[LISTED RECORDS — start]
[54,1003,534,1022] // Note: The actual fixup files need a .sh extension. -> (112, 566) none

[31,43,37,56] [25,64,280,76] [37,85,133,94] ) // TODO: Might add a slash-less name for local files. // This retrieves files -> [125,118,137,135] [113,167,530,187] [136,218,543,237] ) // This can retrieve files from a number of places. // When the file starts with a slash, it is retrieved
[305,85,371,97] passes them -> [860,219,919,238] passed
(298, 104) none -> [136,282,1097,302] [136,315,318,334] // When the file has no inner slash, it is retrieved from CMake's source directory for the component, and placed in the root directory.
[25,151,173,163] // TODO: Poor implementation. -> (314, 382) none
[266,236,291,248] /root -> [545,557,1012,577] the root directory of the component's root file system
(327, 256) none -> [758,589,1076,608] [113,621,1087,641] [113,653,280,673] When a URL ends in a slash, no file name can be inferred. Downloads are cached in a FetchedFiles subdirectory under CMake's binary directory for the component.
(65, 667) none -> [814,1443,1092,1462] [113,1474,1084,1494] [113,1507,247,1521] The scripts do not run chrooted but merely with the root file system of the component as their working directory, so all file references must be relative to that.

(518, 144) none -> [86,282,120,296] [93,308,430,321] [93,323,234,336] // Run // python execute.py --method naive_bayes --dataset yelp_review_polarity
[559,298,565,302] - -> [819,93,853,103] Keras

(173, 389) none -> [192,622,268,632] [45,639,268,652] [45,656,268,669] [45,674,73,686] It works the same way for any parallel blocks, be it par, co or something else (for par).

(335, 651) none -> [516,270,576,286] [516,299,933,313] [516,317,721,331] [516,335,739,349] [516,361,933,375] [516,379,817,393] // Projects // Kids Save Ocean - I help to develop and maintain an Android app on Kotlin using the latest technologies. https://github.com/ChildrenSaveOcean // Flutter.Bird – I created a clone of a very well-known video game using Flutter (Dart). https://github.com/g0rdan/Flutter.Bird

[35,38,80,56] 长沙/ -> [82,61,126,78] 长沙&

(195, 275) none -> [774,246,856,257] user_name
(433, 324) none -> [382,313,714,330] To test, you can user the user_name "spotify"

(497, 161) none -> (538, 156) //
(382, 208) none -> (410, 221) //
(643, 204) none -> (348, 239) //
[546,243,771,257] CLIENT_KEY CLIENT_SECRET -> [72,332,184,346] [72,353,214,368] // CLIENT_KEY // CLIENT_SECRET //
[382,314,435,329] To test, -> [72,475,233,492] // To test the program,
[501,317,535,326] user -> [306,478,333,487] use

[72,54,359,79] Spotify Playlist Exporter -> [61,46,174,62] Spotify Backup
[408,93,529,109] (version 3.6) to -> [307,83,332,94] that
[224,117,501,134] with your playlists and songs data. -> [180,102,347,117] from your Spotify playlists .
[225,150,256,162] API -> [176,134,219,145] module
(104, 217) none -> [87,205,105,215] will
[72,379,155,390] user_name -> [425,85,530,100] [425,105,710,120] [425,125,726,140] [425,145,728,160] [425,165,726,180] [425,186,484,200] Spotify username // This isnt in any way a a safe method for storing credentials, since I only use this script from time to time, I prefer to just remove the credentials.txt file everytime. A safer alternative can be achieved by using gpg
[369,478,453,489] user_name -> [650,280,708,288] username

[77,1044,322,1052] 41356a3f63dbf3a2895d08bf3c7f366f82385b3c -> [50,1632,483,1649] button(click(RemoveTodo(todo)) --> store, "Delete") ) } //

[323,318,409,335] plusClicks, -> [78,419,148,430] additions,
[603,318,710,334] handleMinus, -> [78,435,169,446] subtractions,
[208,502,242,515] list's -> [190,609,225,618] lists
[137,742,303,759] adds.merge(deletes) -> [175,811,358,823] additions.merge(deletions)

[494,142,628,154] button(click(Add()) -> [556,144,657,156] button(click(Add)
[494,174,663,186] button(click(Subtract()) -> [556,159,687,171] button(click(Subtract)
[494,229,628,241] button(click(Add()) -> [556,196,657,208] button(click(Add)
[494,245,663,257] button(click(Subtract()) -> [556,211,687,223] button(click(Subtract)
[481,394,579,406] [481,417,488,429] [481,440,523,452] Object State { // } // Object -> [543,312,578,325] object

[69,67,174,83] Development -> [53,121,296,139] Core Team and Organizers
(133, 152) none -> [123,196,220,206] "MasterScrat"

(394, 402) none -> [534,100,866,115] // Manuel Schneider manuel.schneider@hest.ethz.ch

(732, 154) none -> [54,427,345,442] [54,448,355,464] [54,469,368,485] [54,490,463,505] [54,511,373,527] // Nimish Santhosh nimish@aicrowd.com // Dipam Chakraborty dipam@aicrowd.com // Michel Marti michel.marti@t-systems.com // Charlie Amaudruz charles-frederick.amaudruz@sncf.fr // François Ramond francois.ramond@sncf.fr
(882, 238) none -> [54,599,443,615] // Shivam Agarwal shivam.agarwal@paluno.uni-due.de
[LISTED RECORDS — finish]
*PROBLEM STATEMENT*.
Everything in the listing should be given again word for word.

*RESPONSE*.
[54,1003,534,1022] // Note: The actual fixup files need a .sh extension. -> (112, 566) none

[31,43,37,56] [25,64,280,76] [37,85,133,94] ) // TODO: Might add a slash-less name for local files. // This retrieves files -> [125,118,137,135] [113,167,530,187] [136,218,543,237] ) // This can retrieve files from a number of places. // When the file starts with a slash, it is retrieved
[305,85,371,97] passes them -> [860,219,919,238] passed
(298, 104) none -> [136,282,1097,302] [136,315,318,334] // When the file has no inner slash, it is retrieved from CMake's source directory for the component, and placed in the root directory.
[25,151,173,163] // TODO: Poor implementation. -> (314, 382) none
[266,236,291,248] /root -> [545,557,1012,577] the root directory of the component's root file system
(327, 256) none -> [758,589,1076,608] [113,621,1087,641] [113,653,280,673] When a URL ends in a slash, no file name can be inferred. Downloads are cached in a FetchedFiles subdirectory under CMake's binary directory for the component.
(65, 667) none -> [814,1443,1092,1462] [113,1474,1084,1494] [113,1507,247,1521] The scripts do not run chrooted but merely with the root file system of the component as their working directory, so all file references must be relative to that.

(518, 144) none -> [86,282,120,296] [93,308,430,321] [93,323,234,336] // Run // python execute.py --method naive_bayes --dataset yelp_review_polarity
[559,298,565,302] - -> [819,93,853,103] Keras

(173, 389) none -> [192,622,268,632] [45,639,268,652] [45,656,268,669] [45,674,73,686] It works the same way for any parallel blocks, be it par, co or something else (for par).

(335, 651) none -> [516,270,576,286] [516,299,933,313] [516,317,721,331] [516,335,739,349] [516,361,933,375] [516,379,817,393] // Projects // Kids Save Ocean - I help to develop and maintain an Android app on Kotlin using the latest technologies. https://github.com/ChildrenSaveOcean // Flutter.Bird – I created a clone of a very well-known video game using Flutter (Dart). https://github.com/g0rdan/Flutter.Bird

[35,38,80,56] 长沙/ -> [82,61,126,78] 长沙&

(195, 275) none -> [774,246,856,257] user_name
(433, 324) none -> [382,313,714,330] To test, you can user the user_name "spotify"

(497, 161) none -> (538, 156) //
(382, 208) none -> (410, 221) //
(643, 204) none -> (348, 239) //
[546,243,771,257] CLIENT_KEY CLIENT_SECRET -> [72,332,184,346] [72,353,214,368] // CLIENT_KEY // CLIENT_SECRET //
[382,314,435,329] To test, -> [72,475,233,492] // To test the program,
[501,317,535,326] user -> [306,478,333,487] use

[72,54,359,79] Spotify Playlist Exporter -> [61,46,174,62] Spotify Backup
[408,93,529,109] (version 3.6) to -> [307,83,332,94] that
[224,117,501,134] with your playlists and songs data. -> [180,102,347,117] from your Spotify playlists .
[225,150,256,162] API -> [176,134,219,145] module
(104, 217) none -> [87,205,105,215] will
[72,379,155,390] user_name -> [425,85,530,100] [425,105,710,120] [425,125,726,140] [425,145,728,160] [425,165,726,180] [425,186,484,200] Spotify username // This isnt in any way a a safe method for storing credentials, since I only use this script from time to time, I prefer to just remove the credentials.txt file everytime. A safer alternative can be achieved by using gpg
[369,478,453,489] user_name -> [650,280,708,288] username

[77,1044,322,1052] 41356a3f63dbf3a2895d08bf3c7f366f82385b3c -> [50,1632,483,1649] button(click(RemoveTodo(todo)) --> store, "Delete") ) } //

[323,318,409,335] plusClicks, -> [78,419,148,430] additions,
[603,318,710,334] handleMinus, -> [78,435,169,446] subtractions,
[208,502,242,515] list's -> [190,609,225,618] lists
[137,742,303,759] adds.merge(deletes) -> [175,811,358,823] additions.merge(deletions)

[494,142,628,154] button(click(Add()) -> [556,144,657,156] button(click(Add)
[494,174,663,186] button(click(Subtract()) -> [556,159,687,171] button(click(Subtract)
[494,229,628,241] button(click(Add()) -> [556,196,657,208] button(click(Add)
[494,245,663,257] button(click(Subtract()) -> [556,211,687,223] button(click(Subtract)
[481,394,579,406] [481,417,488,429] [481,440,523,452] Object State { // } // Object -> [543,312,578,325] object

[69,67,174,83] Development -> [53,121,296,139] Core Team and Organizers
(133, 152) none -> [123,196,220,206] "MasterScrat"

(394, 402) none -> [534,100,866,115] // Manuel Schneider manuel.schneider@hest.ethz.ch

(732, 154) none -> [54,427,345,442] [54,448,355,464] [54,469,368,485] [54,490,463,505] [54,511,373,527] // Nimish Santhosh nimish@aicrowd.com // Dipam Chakraborty dipam@aicrowd.com // Michel Marti michel.marti@t-systems.com // Charlie Amaudruz charles-frederick.amaudruz@sncf.fr // François Ramond francois.ramond@sncf.fr
(882, 238) none -> [54,599,443,615] // Shivam Agarwal shivam.agarwal@paluno.uni-due.de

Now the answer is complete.